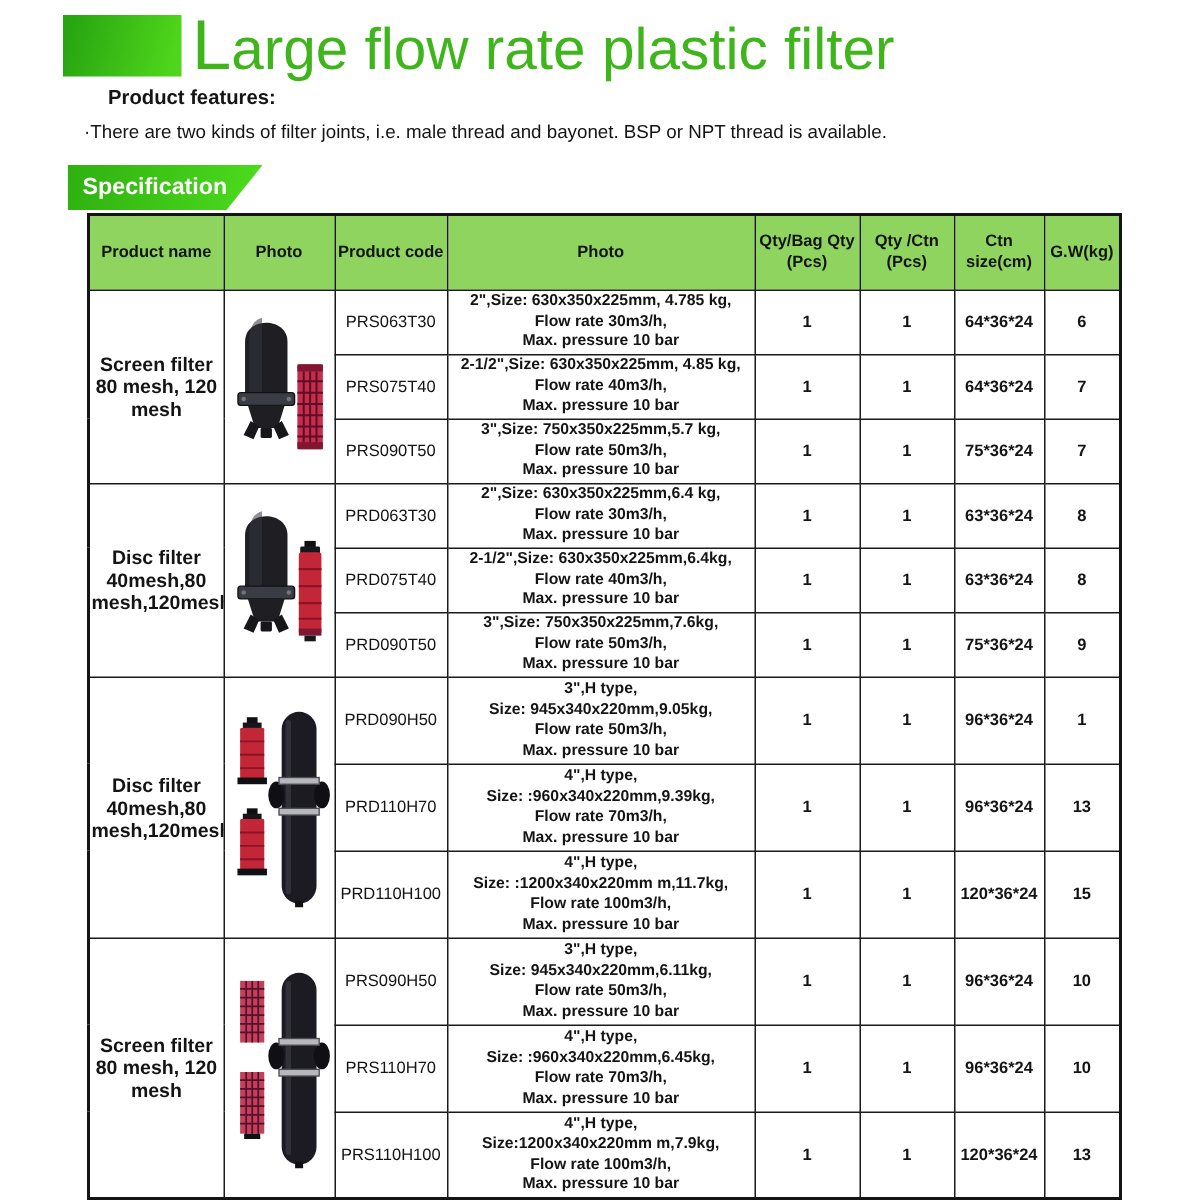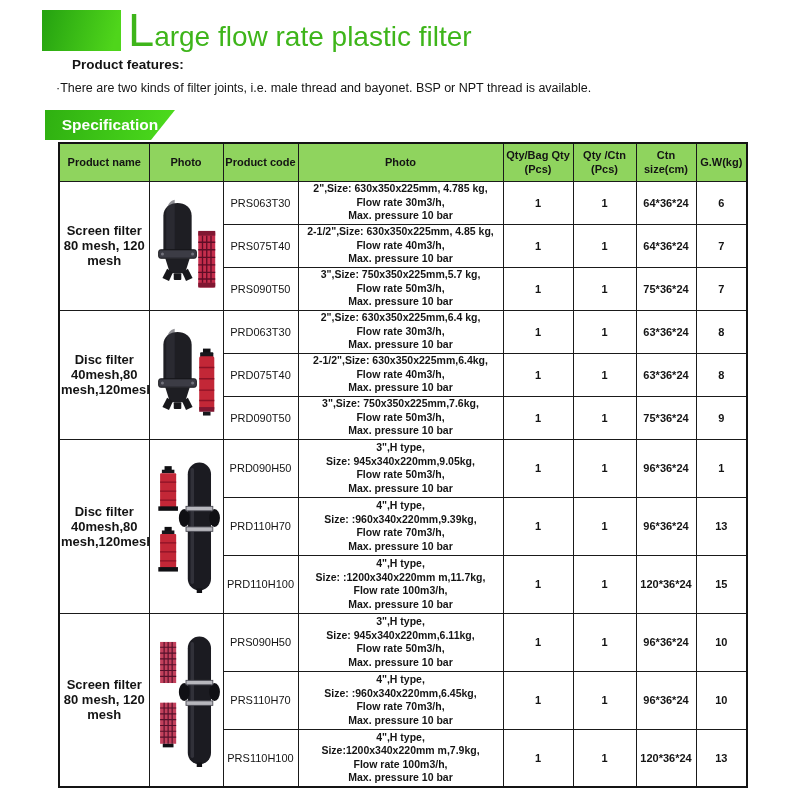--- a/index.html
+++ b/index.html
@@ -16,7 +16,7 @@
     position:absolute; left:128px; top:2px; color:#3eb51a; white-space:nowrap;
   }
   .t-initial { font-size:47px; font-weight:400; }
-  .t-rest    { font-size:28px; font-weight:400; }
+  .t-rest    { font-size:39px; font-weight:400; }
   .features-heading {
     position:absolute; left:40px; top:57px; font-size:13.5px; font-weight:700;padding-left:32px;
   }

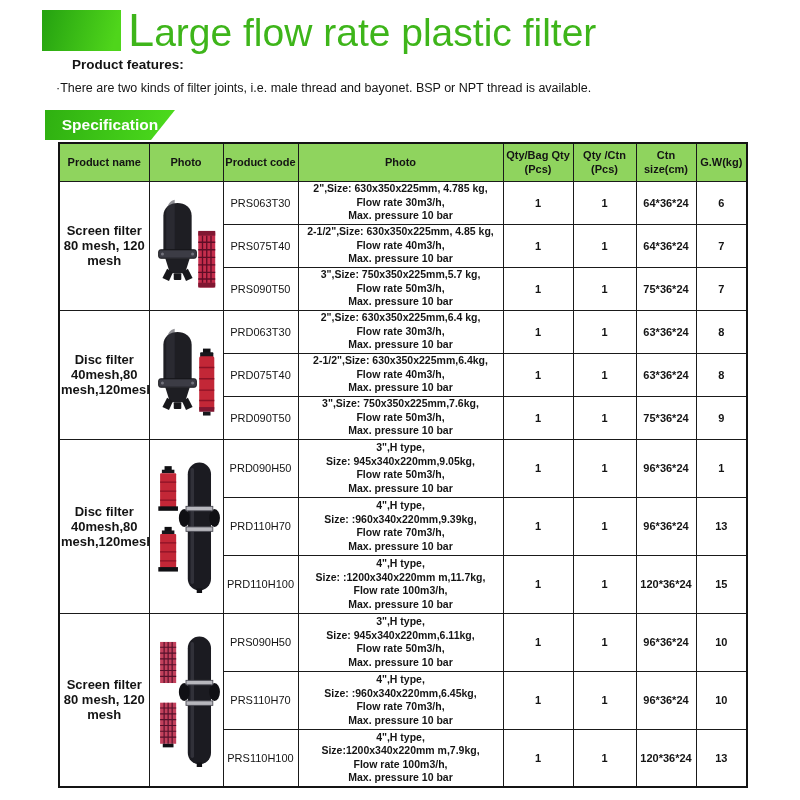--- a/index.html
+++ b/index.html
@@ -28,7 +28,7 @@
     background:linear-gradient(100deg,#2fb011,#4ddc1d);
     clip-path:polygon(0 0, 130px 0, 106px 30px, 0 30px);
     color:#ffffff; font-size:15.5px; font-weight:600; line-height:29px;
-    text-align:center;
+    padding-left:10px;
   }
   table.spec {
     position:absolute; left:58px; top:142px; width:688px;

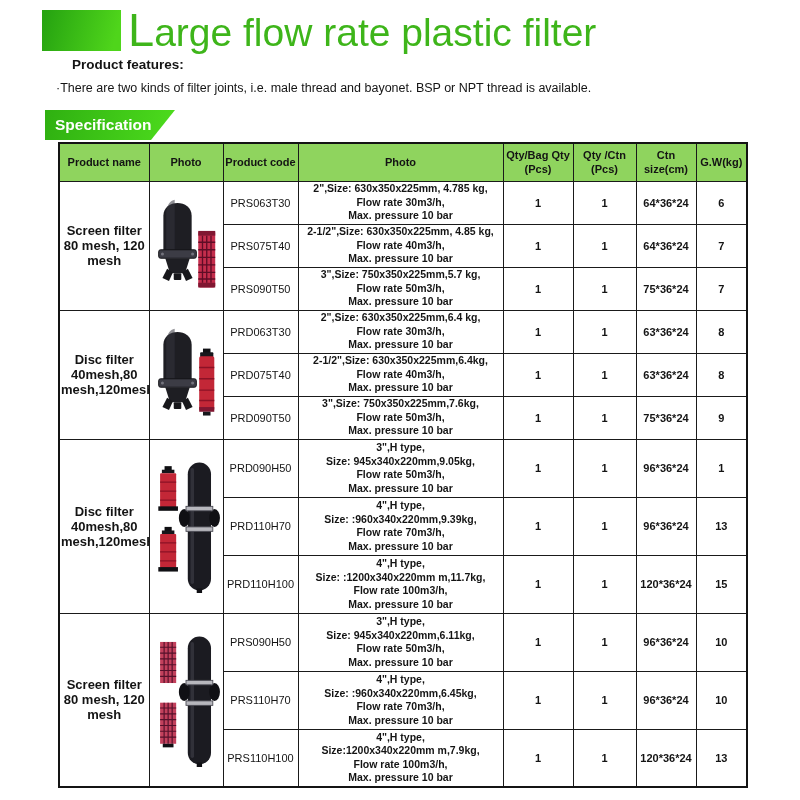--- a/index.html
+++ b/index.html
@@ -39,7 +39,7 @@
     border:1.5px solid #1a1a1a; text-align:center; vertical-align:middle;
     padding:0 1px; overflow:hidden;
   }
-  .spec thead tr { height:38px; }
+  .spec thead tr { height:50px; }
   .spec thead th { background:#8fd45e; font-size:11px; font-weight:700; line-height:14px; }
   tr.r43 { height:43px; }
   tr.r58 { height:58px; }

◆ **Exercise**
From the material above, reproduce only what runs from the line holding "-28,7 +28,7 @@" down to the line holding "-39,7 +39,7 @@", both included, pictures excluded.

◆ **Reply**
@@ -28,7 +28,7 @@
     background:linear-gradient(100deg,#2fb011,#4ddc1d);
     clip-path:polygon(0 0, 130px 0, 106px 30px, 0 30px);
     color:#ffffff; font-size:15.5px; font-weight:600; line-height:29px;
-    text-align:center;
+    padding-left:10px;
   }
   table.spec {
     position:absolute; left:58px; top:142px; width:688px;

--- a/index.html
+++ b/index.html
@@ -39,7 +39,7 @@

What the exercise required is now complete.